Pregúntese por qué, salvo Francisco Sagasti, seis de los ocho presidentes que tuvimos desde 1990 han sido condenados, procesados o investigados por casos vinculados a la corrupción. Prueba de que ello no es producto de la eficiencia de nuestro poder judicial es el hecho de que buena parte de la información que permitió formular esos cargos no la obtuvimos a través de nuestros fiscales, sino a través de la investigación judicial del caso Lava Jato en Brasil. Por el contrario, existen indicios de que, cuando menos desde 90, nuestros niveles de corrupción son elevados para estándares internacionales. Por ejemplo, en su informe mundial de 2004 Transparencia Internacional clasifica a los 10 jefes de gobierno bajo cuya gestión se habría producido la mayor corrupción a nivel mundial en los 20 años previos: el séptimo lugar lo ocupaba Alberto Fujimori, estimándose los fondos obtenidos mediante la corrupción en unos US$ 600 millones. Se trata de una estimación verosímil, teniendo en cuenta que el monto de los fondos de la corrupción durante ese gobierno repatriados hasta ahora supera los US$ 200 millones.
La debilidad institucional del Estado no solo explica casos de corrupción como Lava Jato y el Club de la Construcción, también contribuiría a explicar la mala calidad de nuestros servicios públicos. Por ejemplo, una investigación de Miguel Jaramillo y Kristian López, que replica para el caso peruano un estudio internacional, llega a una conclusión que hoy parece evidente: las condiciones iniciales de Perú en materia de economía, educación o salud solo explican en parte el hecho de que nuestra tasa de mortandad por COVID-19 sea una de las mayores del mundo. La principal explicación sería la baja calidad de la gestión pública en la respuesta a la pandemia. Siendo eso cierto, sin embargo, también lo es que las condiciones iniciales eran peores de lo que podrían haber sido para un país con nuestro nivel de ingresos. Según un reporte de RPP, por ejemplo, ocho de cada 10 centros públicos de salud tienen una infraestructura precaria. Y ello se debe cuando menos en parte al hecho de que, a diferencia de países que, como Uruguay, tienen un sistema público de salud de cobertura universal al cual destina más del 6% del PIB, en Perú el gasto público en salud antes de la pandemia apenas superaba el 3%. Es decir, incluso en ausencia de corrupción y problemas de gestión, esos recursos probablemente habrían sido insuficientes para afrontar con éxito la pandemia.
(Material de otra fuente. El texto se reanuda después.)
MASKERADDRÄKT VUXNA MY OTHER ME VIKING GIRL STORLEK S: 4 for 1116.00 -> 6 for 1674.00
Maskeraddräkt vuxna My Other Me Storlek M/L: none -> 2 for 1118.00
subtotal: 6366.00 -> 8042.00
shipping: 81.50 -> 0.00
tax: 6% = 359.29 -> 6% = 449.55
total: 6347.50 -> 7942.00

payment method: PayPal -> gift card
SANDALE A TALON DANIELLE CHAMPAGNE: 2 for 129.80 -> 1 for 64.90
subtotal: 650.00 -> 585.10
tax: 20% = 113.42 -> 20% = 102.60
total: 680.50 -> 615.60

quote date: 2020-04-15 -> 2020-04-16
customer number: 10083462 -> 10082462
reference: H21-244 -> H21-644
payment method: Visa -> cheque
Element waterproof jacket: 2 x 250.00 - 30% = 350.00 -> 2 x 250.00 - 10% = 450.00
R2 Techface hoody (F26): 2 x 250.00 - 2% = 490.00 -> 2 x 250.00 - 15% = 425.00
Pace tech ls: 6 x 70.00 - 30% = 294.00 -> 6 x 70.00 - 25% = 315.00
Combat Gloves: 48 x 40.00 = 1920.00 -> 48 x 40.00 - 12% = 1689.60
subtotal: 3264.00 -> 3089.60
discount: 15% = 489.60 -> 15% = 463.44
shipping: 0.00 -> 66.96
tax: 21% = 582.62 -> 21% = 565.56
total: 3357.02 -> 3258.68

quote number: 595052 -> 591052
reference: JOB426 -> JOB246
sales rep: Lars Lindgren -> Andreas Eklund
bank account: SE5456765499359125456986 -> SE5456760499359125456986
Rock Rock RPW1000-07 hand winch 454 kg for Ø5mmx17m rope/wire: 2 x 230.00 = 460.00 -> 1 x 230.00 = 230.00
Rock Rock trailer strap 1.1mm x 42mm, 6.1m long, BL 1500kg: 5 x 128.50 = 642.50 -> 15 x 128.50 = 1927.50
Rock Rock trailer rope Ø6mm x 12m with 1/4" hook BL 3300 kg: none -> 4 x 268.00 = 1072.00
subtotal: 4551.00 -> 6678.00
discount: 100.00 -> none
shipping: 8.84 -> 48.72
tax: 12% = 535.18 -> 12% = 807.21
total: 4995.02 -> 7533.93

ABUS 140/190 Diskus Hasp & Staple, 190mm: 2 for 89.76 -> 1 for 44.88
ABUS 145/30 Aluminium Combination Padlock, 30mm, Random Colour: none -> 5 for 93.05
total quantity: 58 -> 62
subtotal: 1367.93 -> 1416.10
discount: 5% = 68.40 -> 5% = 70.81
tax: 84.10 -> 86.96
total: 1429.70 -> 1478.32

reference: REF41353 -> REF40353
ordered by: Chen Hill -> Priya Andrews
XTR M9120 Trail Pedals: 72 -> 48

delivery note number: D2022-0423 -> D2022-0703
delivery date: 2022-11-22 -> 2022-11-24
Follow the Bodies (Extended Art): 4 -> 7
Como en la salud, en la educación el nivel requerido de gasto público también parece ubicarse en torno al 6% del PIB: es el umbral sugerido tanto por el Acuerdo Nacional como por reportes del Banco Mundial. Pero, ¿cómo destinar 12% del PIB salud y educación en un país cuya presión tributaria era, antes de la pandemia, de solo 14% del PIB? Como proporción de la economía, el gobierno central en Perú cobra menos impuestos que el promedio regional. Y según Luis Alberto Arias (ex jefe de la Sunat), ello se explica en parte porque los impuestos a la renta y patrimonial recaudan poco en comparación con el promedio regional. Lo cual sugiere que el sistema tributario peruano debería ser más progresivo (es decir, deberían pagar más quienes más tienen). Ahora bien, ¿qué capacidad tendría para cobrar esos impuestos un Estado que está bajo la influencia de los grupos de interés que deberían pagarlos?